RFM Proposal: Number of Client nodes across various networks and implementations

yiannisbot commented 1 year ago

We are currently capturing the number of clients observed in the IPFS public DHT network and we report this as part of our weekly reports (currently in this repo - see example for Week 17 as well as at probelab.io: https://probelab.io/ipfsdht/#client-vs-server-node-estimate.

As per this discussion thread in Slack, this is great, but only captures part of the story, i.e., it focuses on the public IPFS DHT only, which in turn, means that it is mostly focusing on Kubo. However, IPFS is more than the kubo implementation and more than the public IPFS DHT. A request from @BigLep is to be able to "show the number of peer ids observed across various "networks" and break out by implementation".

In order to go about doing this, we'd need to identify data sources (i.e., how to collect the data) from different: i) IPFS implementations (e.g., Kubo, Helia, Iroh), and ii) networks that run IPFS nodes (e.g., the IPFS DHT, the Lotus DHT, cid.contact/IPNI, etc). We should also ideally deduplicate the PeerIDs to avoid double-counting a peer that participates in more than one network (?).

I'm starting this issue to capture first what we want to target and then come up with data collection ideas (e.g., through measurement tools, logs etc.).

cc: @BigLep @dennis-tra

dennis-tra commented 1 year ago

I think this is a great initiative and would be super insightful!

avoid double-counting a peer that participates in more than one network

I think the more common scenario would be that we might double-count peers across different data sources as opposed to a single peer participating in multiple networks.

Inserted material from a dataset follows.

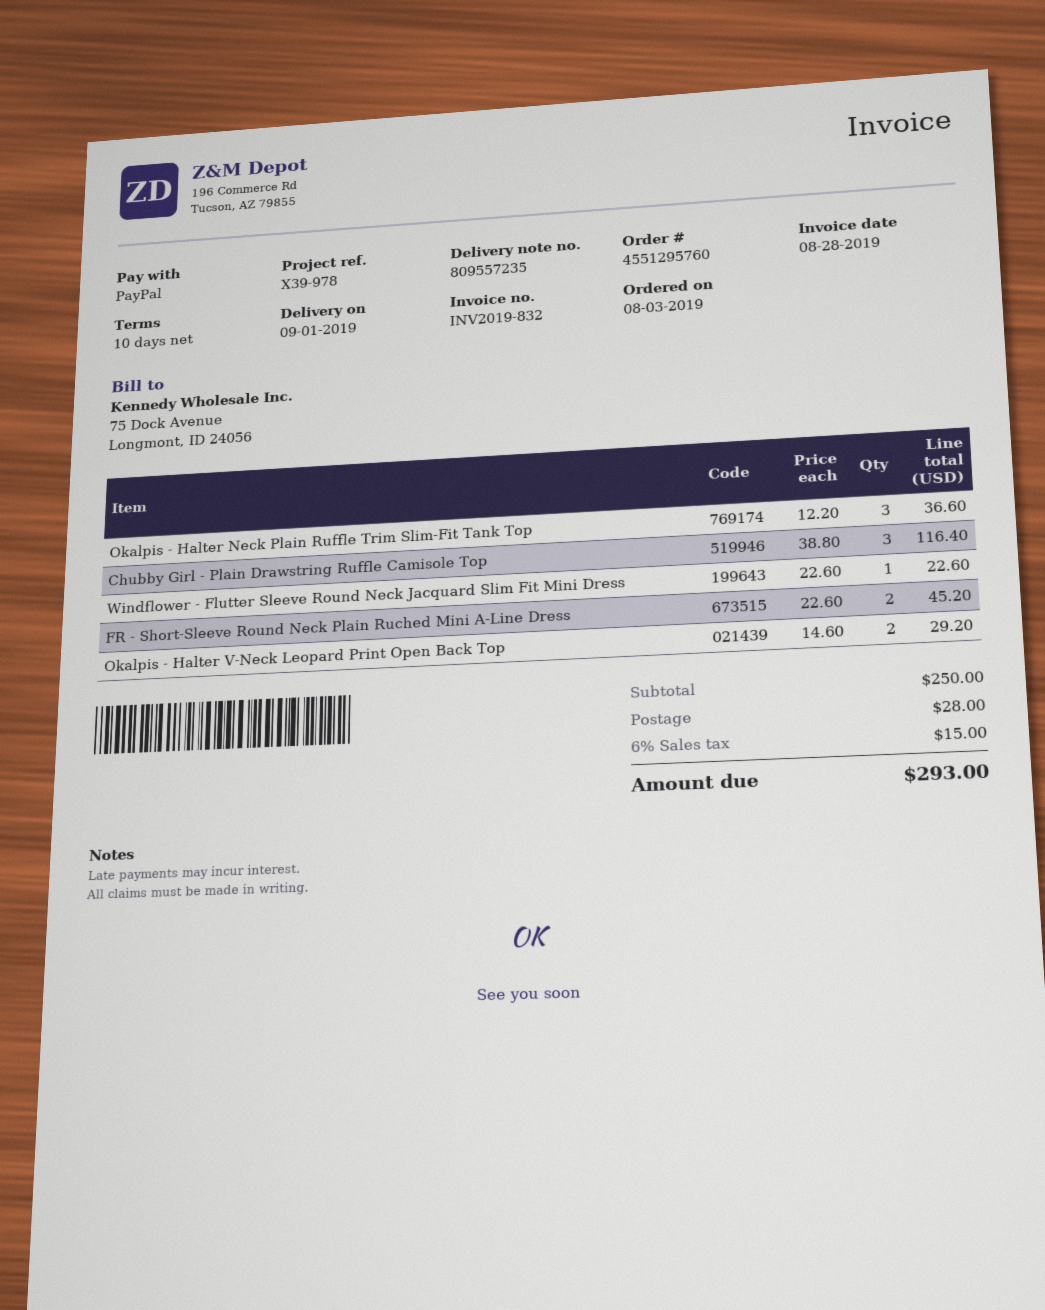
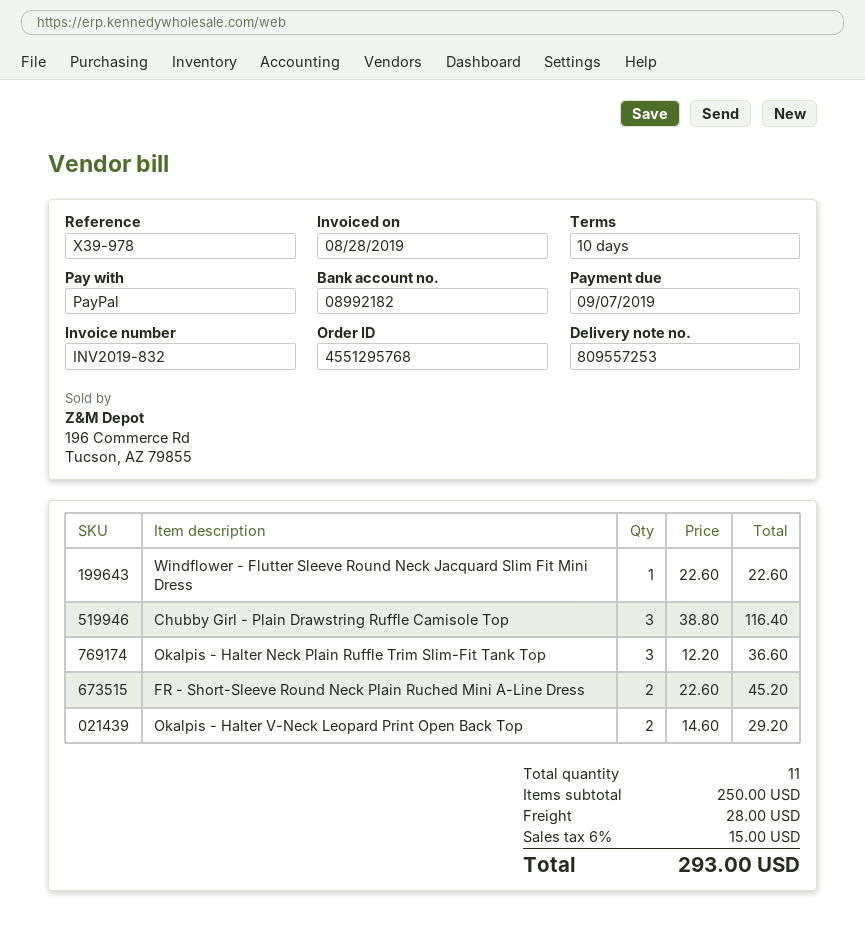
order number: 4551295760 -> 4551295768
delivery note number: 809557235 -> 809557253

BigLep commented 1 year ago

Thanks for creating this @yiannisbot. I'm pasting in some of the relevant info from FIL slack, in case someone can't easily access it:

Concerning Number of Client vs Server Nodes in the DHT

Pros
- Accuracy / comprehensiveness has gotten to a good state
- Can be generated automatically
Cons (or things it's not covering)
- Insight into implementation prevalance
- Just focused on the DHT-using nodes

I think addressing the cons is pretty important given themes of the last year that:

IPFS is intended to be more than Kubo. It would be great to show how that is actually going across various networks.
- (For example, when I looked at the bootstrapper breakdown at the beginning of April, there was far higher prevalence of js-ipfs than I expected - screenshot below).
IPFS usage is beyond the public DHT

Our current network size KPIs aren't helping drive home the message of the diversity of the IPFS project.

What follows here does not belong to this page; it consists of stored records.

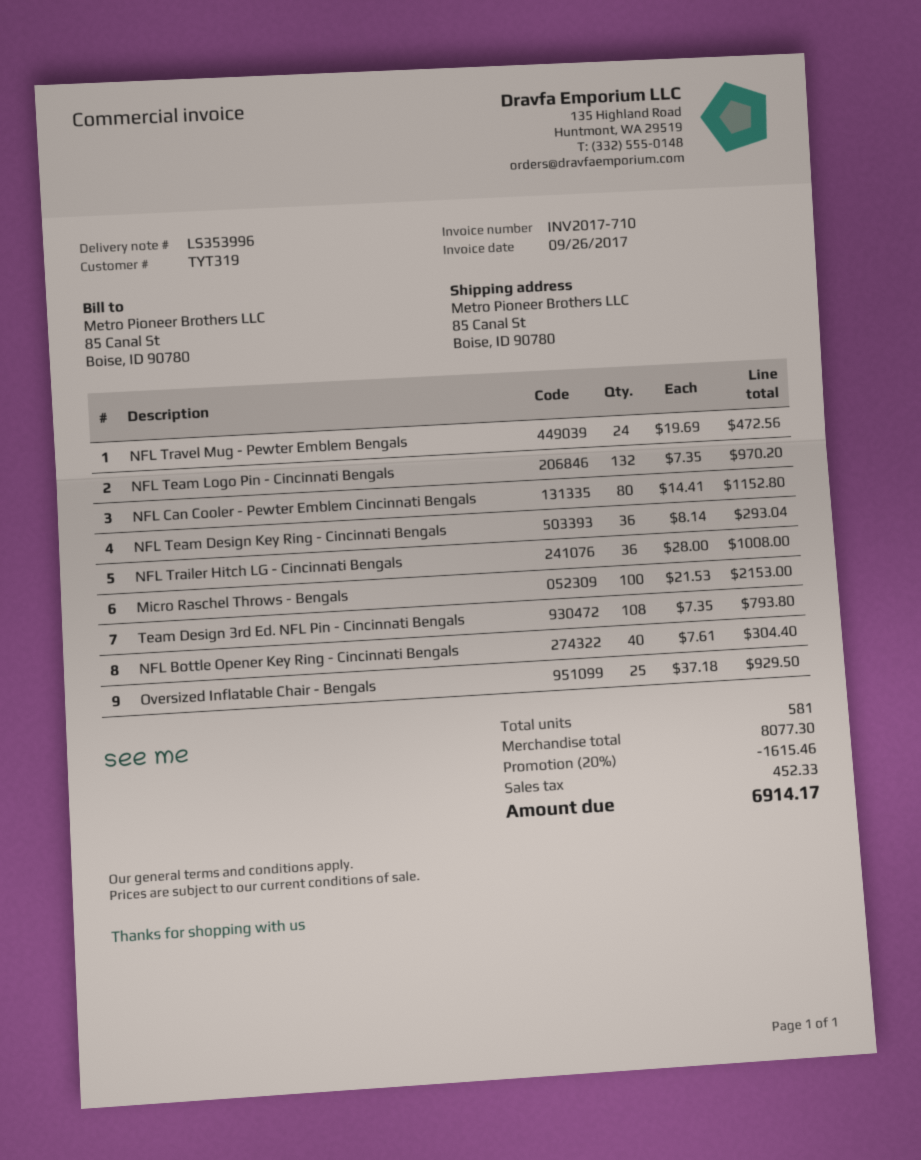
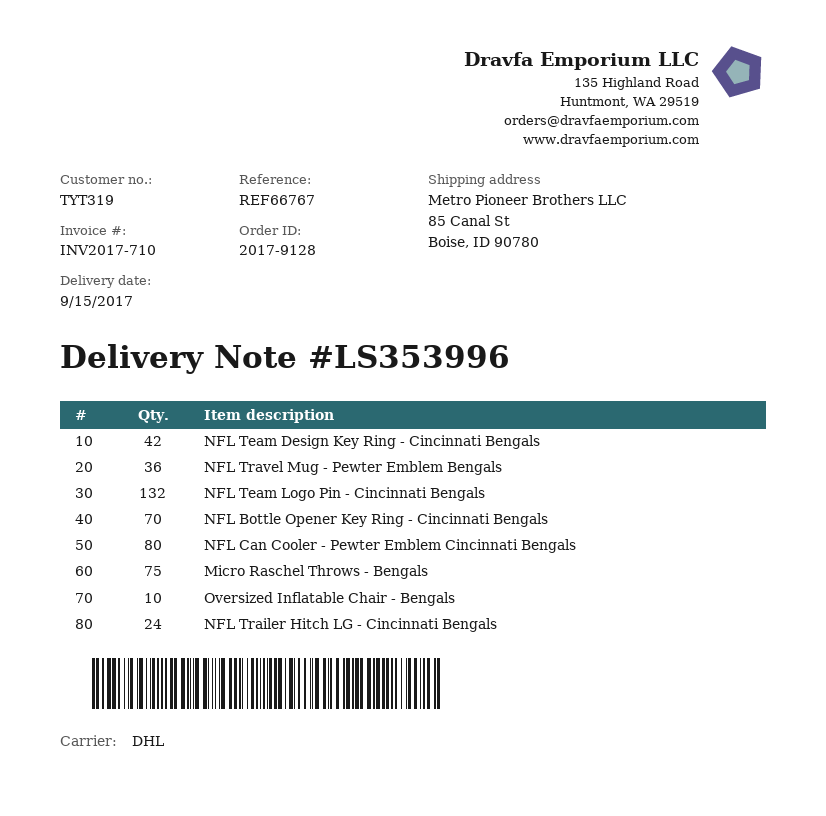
NFL Travel Mug - Pewter Emblem Bengals: 24 -> 36
NFL Team Design Key Ring - Cincinnati Bengals: 36 -> 42
NFL Trailer Hitch LG - Cincinnati Bengals: 36 -> 24
Micro Raschel Throws - Bengals: 100 -> 75
Team Design 3rd Ed. NFL Pin - Cincinnati Bengals: 108 -> none
NFL Bottle Opener Key Ring - Cincinnati Bengals: 40 -> 70
Oversized Inflatable Chair - Bengals: 25 -> 10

BigLep commented 1 year ago

Here is a mock of what I'm thinking: https://docs.google.com/spreadsheets/d/1SHHPBZEsZvZ95skg8MgRNHoSaog6tJ-DpvuZePZZlJ4/edit#gid=0

Specifically, I think we need to think about our metric collection from "network probes". If implementations don't identify themselves, they get bucketed as unknown/other.

For example:

Banana DHT clients and servers: PL-run bootstrappers
Banana DHT servers: nebula crawler
cid.contact IPNI: server access logs (and nodes should share some form of peerid ideally - presumably obfuscated for privacy)
Filecoin DHT: nebula crawler or Max's Kademlia explorer
For DHTs, we identify implementations from Identify protocol (or whatever we're doing now)
For HTTP endpoints, we identify implementations by user-agent HTTP header.
Lassie, Kubo, etc. should be identifiable by both of these means.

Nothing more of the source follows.